MXNet中如何实现iter_size这样一个功能


#1

由于batch_size太小了,所以想实现caffe中iter_size这样一个功能,就是处理iter_size * batch_size个样本以后在更新网络参数。由于对loss.backward()trainer.step这两个函数的底层是如何实现的不太清楚,所以想请教一下


#2

可能需要每个batch_size都要将参数的梯度保存下来,然后最后做完iter_size * batch_size之后再手动更新了。


#3

好的,谢谢


#4

mxnet支持累积gradient的。
比如

for p in net.collect_params():
    p.grad_req = 'add'

for i in range(100):
    net.collect_params().zero_grads()
    for j in range(iter_size):
        y = net(data)
        y.backward()
    trainer.step()

#5

这种方法在 net.hybridize() 之后就会有问题,梯度还是会被覆盖

import mxnet as mx
from mxnet import autograd as ag, gluon as gl

data = mx.nd.random.uniform(shape=(1,3,224,224), dtype='float32')
label = mx.nd.random.uniform(shape=(1), dtype='float32')
label[:] = 1
loss = gl.loss.SoftmaxCrossEntropyLoss()

net = gl.model_zoo.vision.resnet18_v1()
net.initialize()

#net.hybridize()

for v in net.collect_params().values():
    v.grad_req = 'add'

#net.hybridize()
    
net.collect_params().zero_grad()
with ag.record():
    pred = net(data)
    l = loss(pred, label)
    l.backward()
print(net.features[0].weight.grad()[0,0,0,0])

net.collect_params().zero_grad()
with ag.record():
    pred = net(data)
    l = loss(pred, label)
    l.backward()
    pred = net(data)
    l = loss(pred, label)
    l.backward()
print(net.features[0].weight.grad()[0,0,0,0])

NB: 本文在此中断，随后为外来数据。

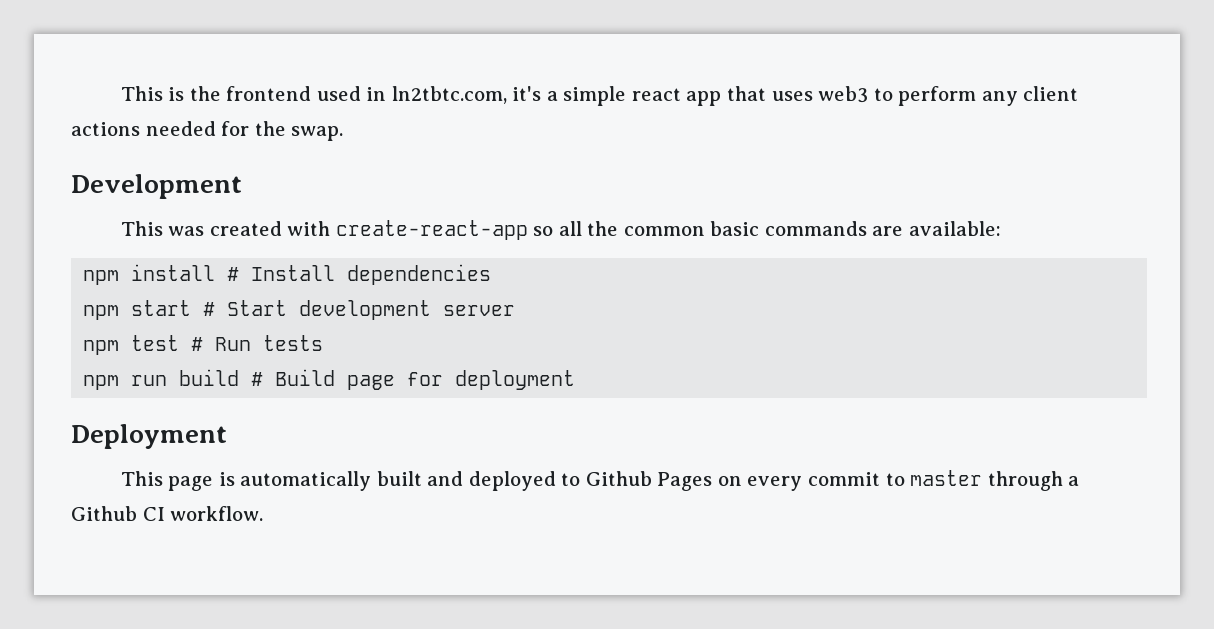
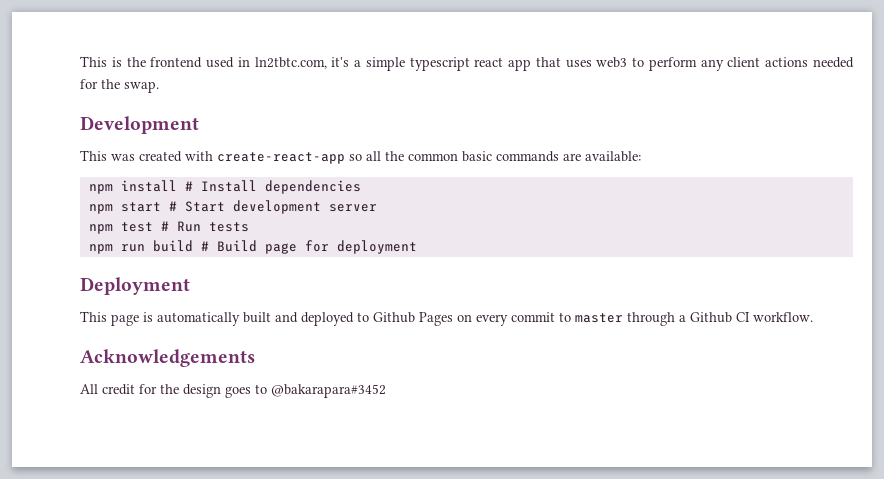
- This is the frontend used in ln2tbtc.com, it's a simple react app that uses web3 to perform any client actions needed for the swap.
+ This is the frontend used in ln2tbtc.com, it's a simple typescript react app that uses web3 to perform any client actions needed for the swap.
+ Acknowledgements
+ All credit for the design goes to @bakarapara#3452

测试代码如上,mxnet 版本为 mxnet-cu80==1.2.0b20180403


#6

@piiswrong @szha 求助一下 iter_size 可行的实现


#7

感觉是有点奇怪。用你的代码我的确能reproduce出grad_req的问题,而且好像只有比较复杂的网络才有这个问题。我用一下的script的话req就没问题:

from mxnet import autograd as ag, gluon as gl

data = mx.nd.random.uniform(shape=(1,3,224,224), dtype='float32')
label = mx.nd.random.uniform(shape=(1), dtype='float32')
label[:] = 1
loss = gl.loss.SoftmaxCrossEntropyLoss()

#net = gl.model_zoo.vision.resnet18_v1()
net = gl.nn.HybridSequential()
net1 = gl.nn.HybridSequential()
net1.add(gl.nn.Dense(2))
net2 = gl.nn.HybridSequential()
net2.add(gl.nn.Dense(2))
net.add(net1)
net.add(net2)
net.initialize()

net.hybridize()

for v in net.collect_params().values():
    v.grad_req = 'add'

#net.hybridize()
print(net)

net.collect_params().zero_grad()
with ag.record():
    pred = net(data)
    l = loss(pred, label)
    l.backward()
#print(net.features[0].weight.grad()[0,0,0,0])
print(net[0][0].weight.grad().mean())

net.collect_params().zero_grad()
with ag.record():
    pred = net(data)
    l = loss(pred, label)
    l.backward()
    pred = net(data)
    l = loss(pred, label)
    l.backward()
#print(net.features[0].weight.grad()[0,0,0,0])
print(net[0][0].weight.grad().mean())
HybridSequential(
  (0): HybridSequential(
    (0): Dense(None -> 2, linear)
  )
  (1): HybridSequential(
    (0): Dense(None -> 2, linear)
  )
)

[0.00607673]
<NDArray 1 @cpu(0)>

[0.01215345]
<NDArray 1 @cpu(0)>

#8

bug :joy:


#9

找到了后端hybridize时的cached op没有读前端给的req,最近应该能PR出fix


#10